Concluiu ainda que é urgente «uma planificação de defesa integral, de todo o território, de todos os usos e todos os riscos», que use «metodologia conhecida de estudo do território», que «implemente índices de diagnóstico e simulação», que «avalie os resultados obtidos, que são sempre dinâmicos», para «não ir atrás do fogo».

Por último, frisou Juan Pedro Garcia Alonso, é preciso ter a consciência de que «o fogo sempre estará cá!» e a «única forma de combater isso é tornar a paisagem resiliente». Só que essa mudança, não se cansou de sublinhar, não passa apenas por medidas conjunturais e de emergência, como a criação da rede de faixas, mas por alterações profundas da estrutura da floresta.

«Não se pode mentir aos políticos e dizer: isto não se podia prever. Sim, pode prever-se, mas faltam estudos.

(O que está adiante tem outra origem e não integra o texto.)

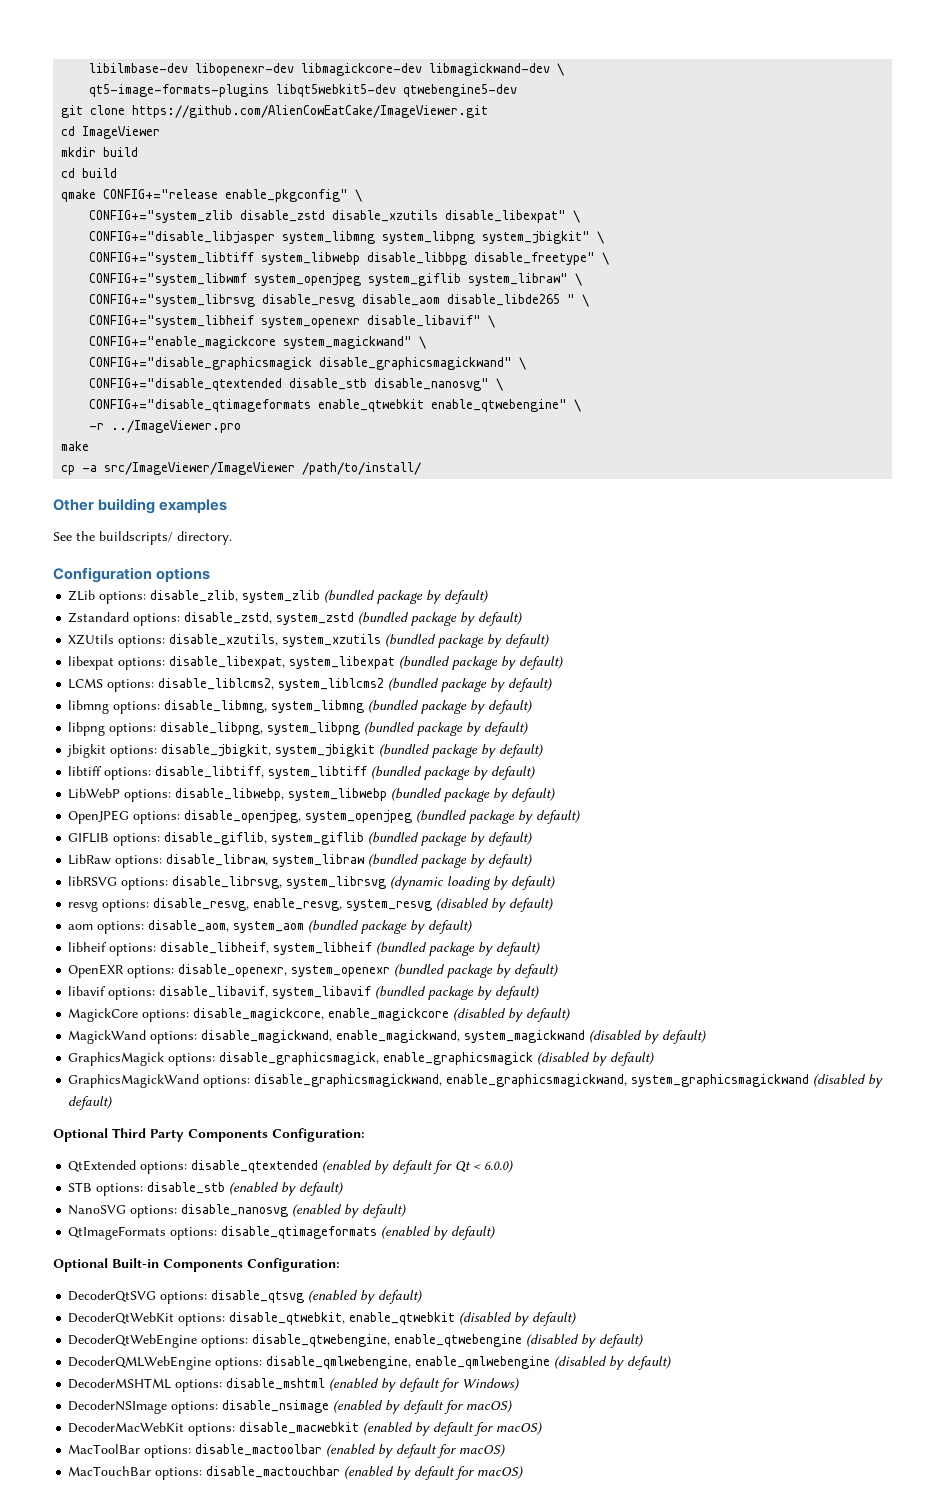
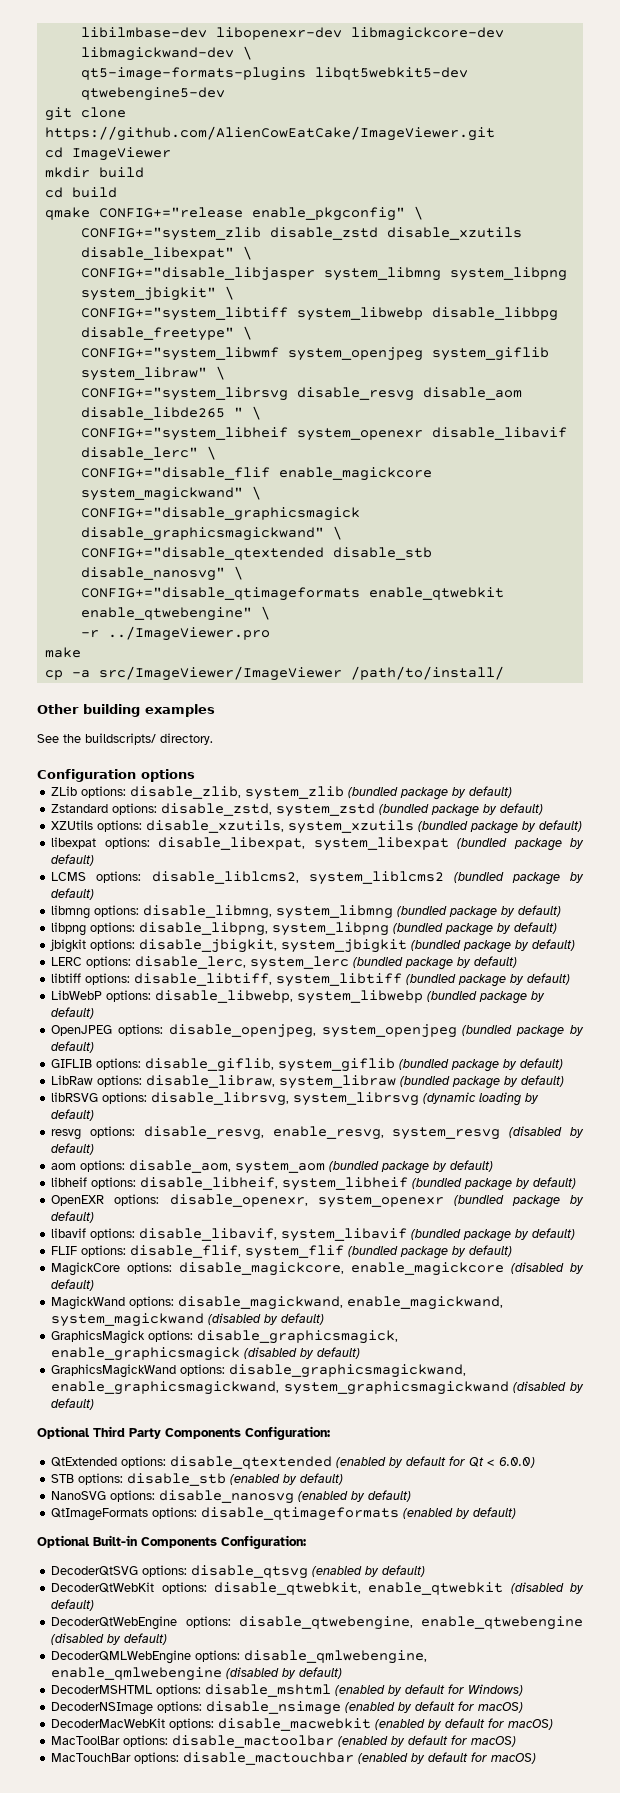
- CONFIG+="system_libheif system_openexr disable_libavif" \
- CONFIG+="enable_magickcore system_magickwand" \
+ CONFIG+="system_libheif system_openexr disable_libavif disable_lerc" \
+ CONFIG+="disable_flif enable_magickcore system_magickwand" \
+ LERC options: disable_lerc, system_lerc (bundled package by default)
+ FLIF options: disable_flif, system_flif (bundled package by default)

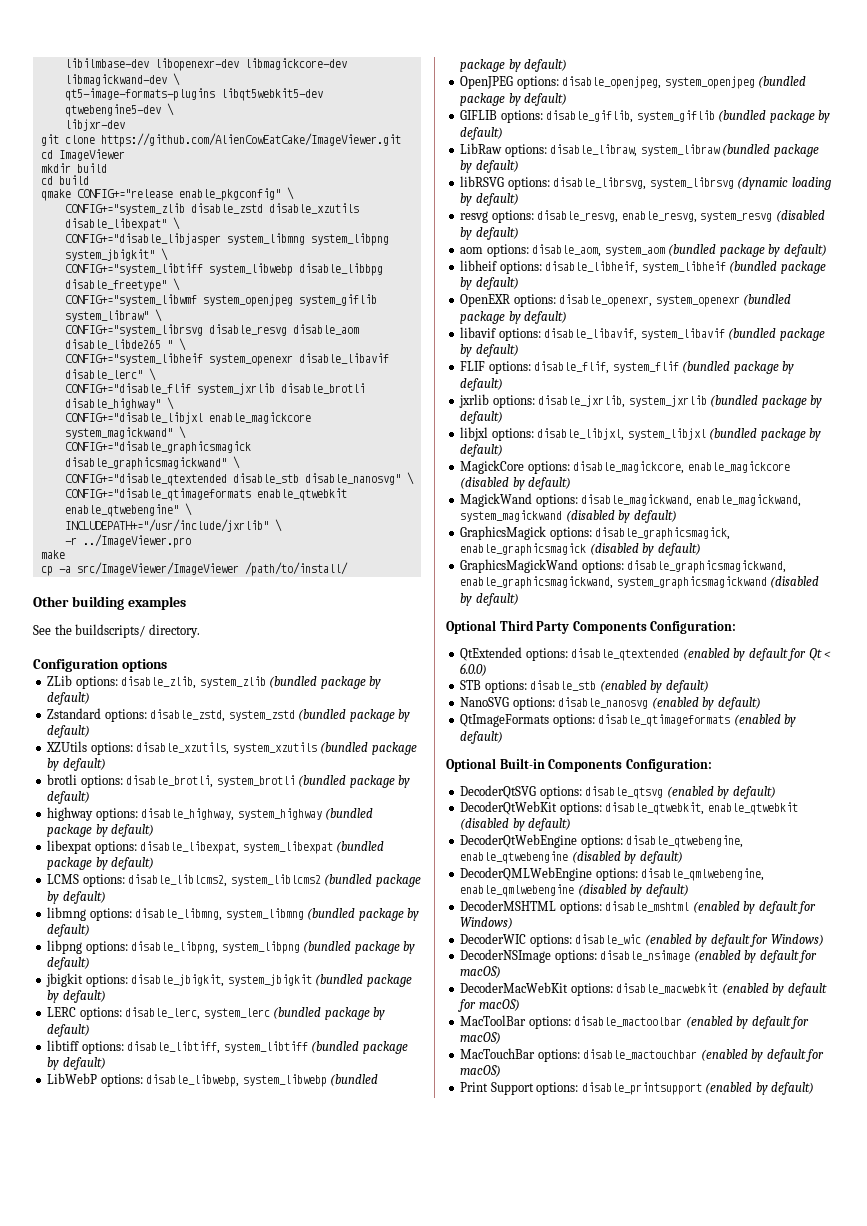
- qt5-image-formats-plugins libqt5webkit5-dev qtwebengine5-dev
+ qt5-image-formats-plugins libqt5webkit5-dev qtwebengine5-dev \
+ libjxr-dev
- CONFIG+="disable_flif enable_magickcore system_magickwand" \
+ CONFIG+="disable_flif system_jxrlib disable_brotli disable_highway" \
+ CONFIG+="disable_libjxl enable_magickcore system_magickwand" \
+ INCLUDEPATH+="/usr/include/jxrlib" \
+ brotli options: disable_brotli, system_brotli (bundled package by default)
+ highway options: disable_highway, system_highway (bundled package by default)
+ jxrlib options: disable_jxrlib, system_jxrlib (bundled package by default)
+ libjxl options: disable_libjxl, system_libjxl (bundled package by default)
+ DecoderWIC options: disable_wic (enabled by default for Windows)
+ Print Support options: disable_printsupport (enabled by default)

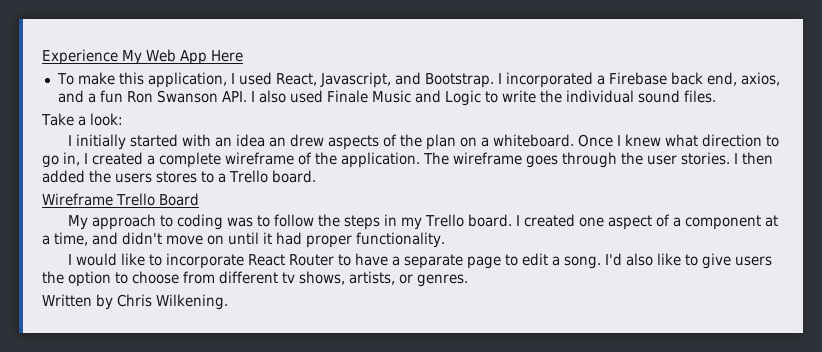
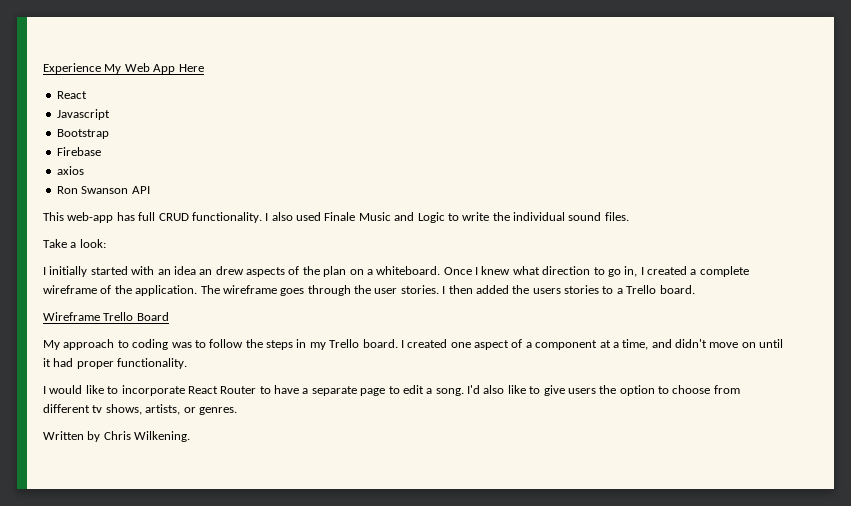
  Experience My Web App Here
- To make this application, I used React, Javascript, and Bootstrap. I incorporated a Firebase back end, axios, and a fun Ron Swanson API. I also used Finale Music and Logic to write the individual sound files.
+ React
+ Javascript
+ Bootstrap
+ Firebase
+ axios
+ Ron Swanson API
+ This web-app has full CRUD functionality. I also used Finale Music and Logic to write the individual sound files.
- I then added the users stores to a Trello board.
+ I then added the users stories to a Trello board.

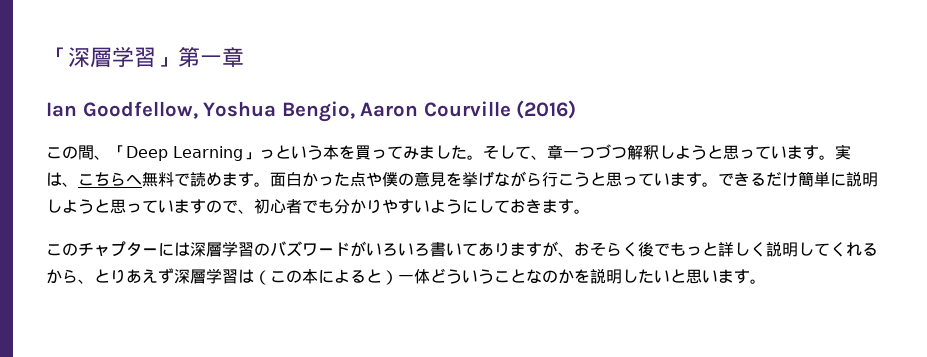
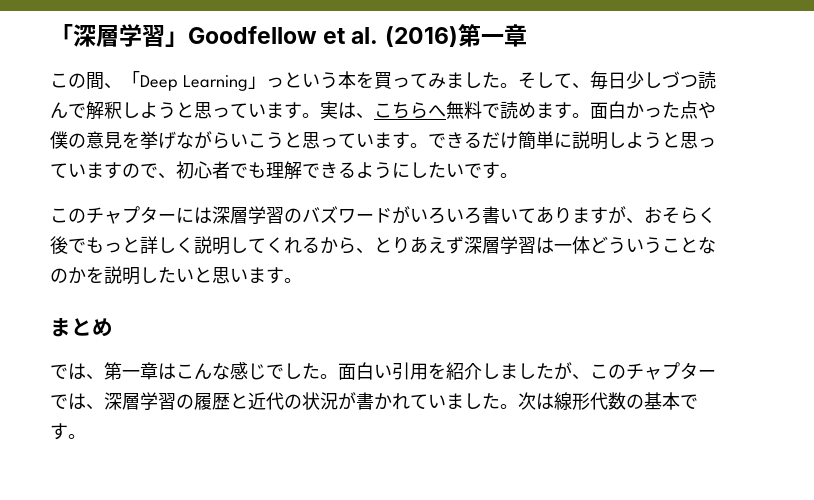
- 「深層学習」第一章
- Ian Goodfellow, Yoshua Bengio, Aaron Courville (2016)
+ 「深層学習」Goodfellow et al. (2016)第一章
- そして、章一つづつ解釈しようと思っています。
+ そして、毎日少しづつ読んで解釈しようと思っています。
- 面白かった点や僕の意見を挙げながら行こうと思っています。
+ 面白かった点や僕の意見を挙げながらいこうと思っています。
- できるだけ簡単に説明しようと思っていますので、初心者でも分かりやすいようにしておきます。
+ できるだけ簡単に説明しようと思っていますので、初心者でも理解できるようにしたいです。
- このチャプターには深層学習のバズワードがいろいろ書いてありますが、おそらく後でもっと詳しく説明してくれるから、とりあえず深層学習は（この本によると）一体どういうことなのかを説明したいと思います。
+ このチャプターには深層学習のバズワードがいろいろ書いてありますが、おそらく後でもっと詳しく説明してくれるから、とりあえず深層学習は一体どういうことなのかを説明したいと思います。
+ まとめ
+ では、第一章はこんな感じでした。面白い引用を紹介しましたが、このチャプターでは、深層学習の履歴と近代の状況が書かれていました。次は線形代数の基本です。

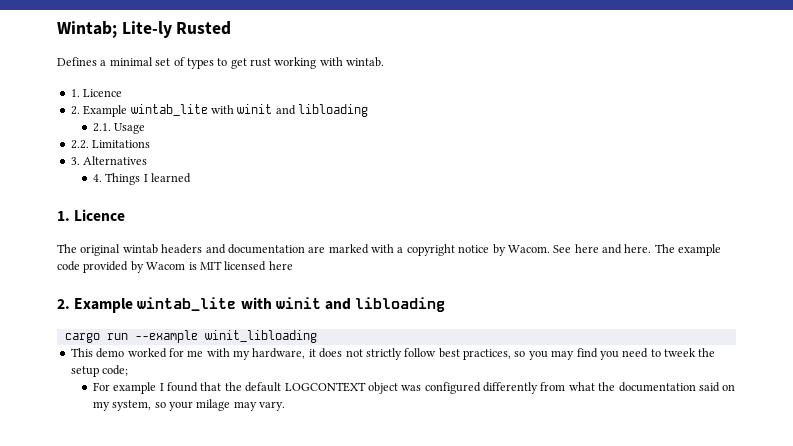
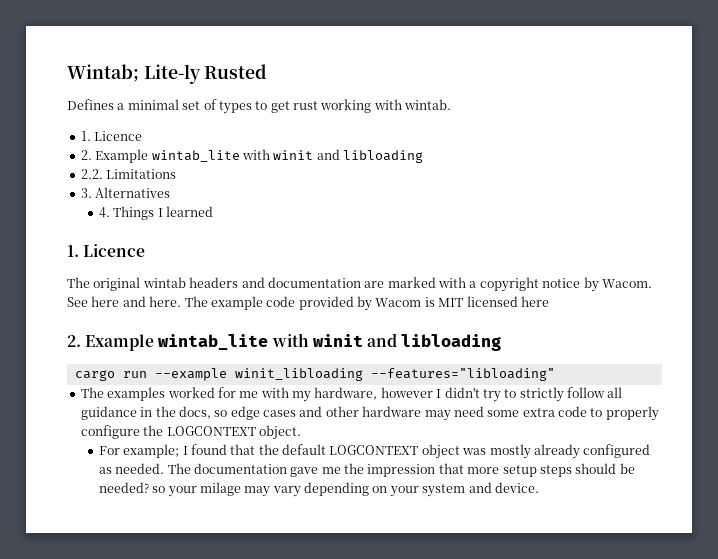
- 2.1. Usage
- cargo run --example winit_libloading
- This demo worked for me with my hardware, it does not strictly follow best practices, so you may find you need to tweek the setup code;
+ cargo run --example winit_libloading --features="libloading"
+ The examples worked for me with my hardware, however I didn't try to strictly follow all guidance in the docs, so edge cases and other hardware may need some extra code to properly configure the LOGCONTEXT object.
- For example I found that the default LOGCONTEXT object was configured differently from what the documentation said on my system, so your milage may vary.
+ For example; I found that the default LOGCONTEXT object was mostly already configured as needed. The documentation gave me the impression that more setup steps should be needed? so your milage may vary depending on your system and device.

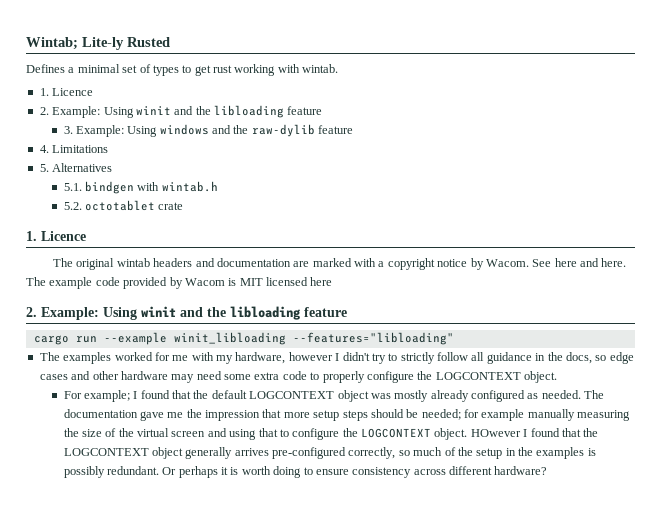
  Defines a minimal set of types to get rust working with wintab.
  1. Licence
- 2. Example wintab_lite with winit and libloading
- 2.2. Limitations
+ 2. Example: Using winit and the libloading feature
+ 3. Example: Using windows and the raw-dylib feature
+ 4. Limitations
- 3. Alternatives
+ 5. Alternatives
- 4. Things I learned
+ 5.1. bindgen with wintab.h
+ 5.2. octotablet crate
  The example code provided by Wacom is MIT licensed here
- 2. Example wintab_lite with winit and libloading
+ 2. Example: Using winit and the libloading feature
- The documentation gave me the impression that more setup steps should be needed? so your milage may vary depending on your system and device.
+ The documentation gave me the impression that more setup steps should be needed; for example manually measuring the size of the virtual screen and using that to configure the LOGCONTEXT object. HOwever I found that the LOGCONTEXT object generally arrives pre-configured correctly, so much of the setup in the examples is possibly redundant. Or perhaps it is worth doing to ensure consistency across different hardware?

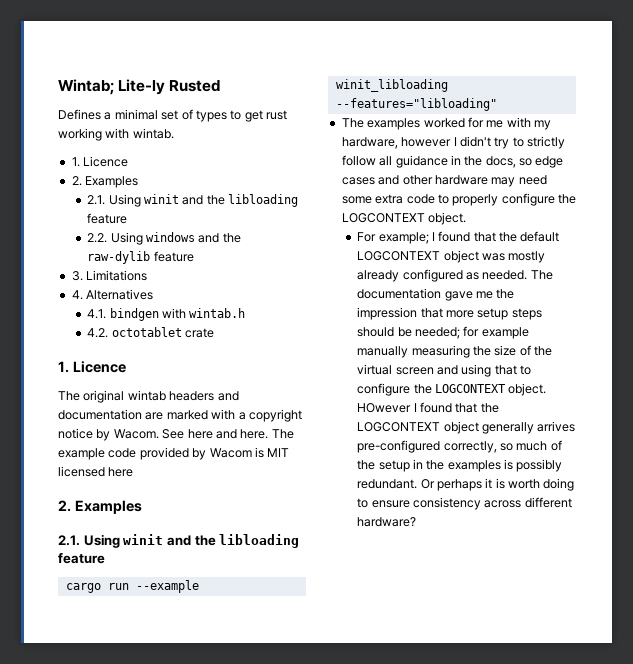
  Defines a minimal set of types to get rust working with wintab.
  1. Licence
- 2. Example: Using winit and the libloading feature
- 3. Example: Using windows and the raw-dylib feature
+ 2. Examples
+ 2.1. Using winit and the libloading feature
+ 2.2. Using windows and the raw-dylib feature
- 4. Limitations
+ 3. Limitations
- 5. Alternatives
+ 4. Alternatives
- 5.1. bindgen with wintab.h
+ 4.1. bindgen with wintab.h
- 5.2. octotablet crate
+ 4.2. octotablet crate
  The example code provided by Wacom is MIT licensed here
- 2. Example: Using winit and the libloading feature
+ 2. Examples
+ 2.1. Using winit and the libloading feature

E às vezes não se gosta do resultados dos estudos», disse ainda.

«Nunca vi uma paisagem tão pouco resiliente ao fogo, tão vulnerável, como a que vi aqui em Portugal», concluiu o perito enviado ao nosso país no âmbito do Mecanismo de Proteção Civil da União Europeia.

O Comandante Vaz Pinto fez questão de sublinhar que a tarefa de mudar a floresta portuguesa em geral e a de Monchique em particular, «não se consegue fazer de um dia para o outro. Isto leva no mínimo dez anos».

Perante as questões que foram sendo apontadas pelo perito espanhol, Vaz Pinto disse: «nós temos consciência das nossas vulnerabilidades», sabendo, por exemplo, que «cada ano que arde menos fica mais área disponível para arder no ano seguinte», daí a preocupação com o Algarve.

Mas Vaz Pinto também admitiu que «a nossa missão é muito mais dificultada com estes espaços desordenados. A missão de combate ficaria mais facilitada se o espaço florestal e rural estivesse mais ordenado». E o próprio Comandante Operacional Distrital fez questão de salientar a divisão que, em Portugal, há entre prevenção, a cargo do Ministério da Agricultura e, em parte, também do do Ambiente, através do ICNF, e combate, a cargo do Ministério da Administração Interna.

«Não é por falta de instrumentos legais que as coisas não foram feitas, é mais por falta de vontade», disse ainda.

Esclarecendo que, no fundo, estavam ambos a dizer coisas muito semelhantes, Juan Pedro Garcia Alonso concluiu: «uma sociedade com a nossa não pode ficar de braços cruzados à espera que tudo se resolva». Até porque «dentro de 10 anos, os fogos são diferentes». «E temos de nos preparar agora», concluiu Vaz Pinto.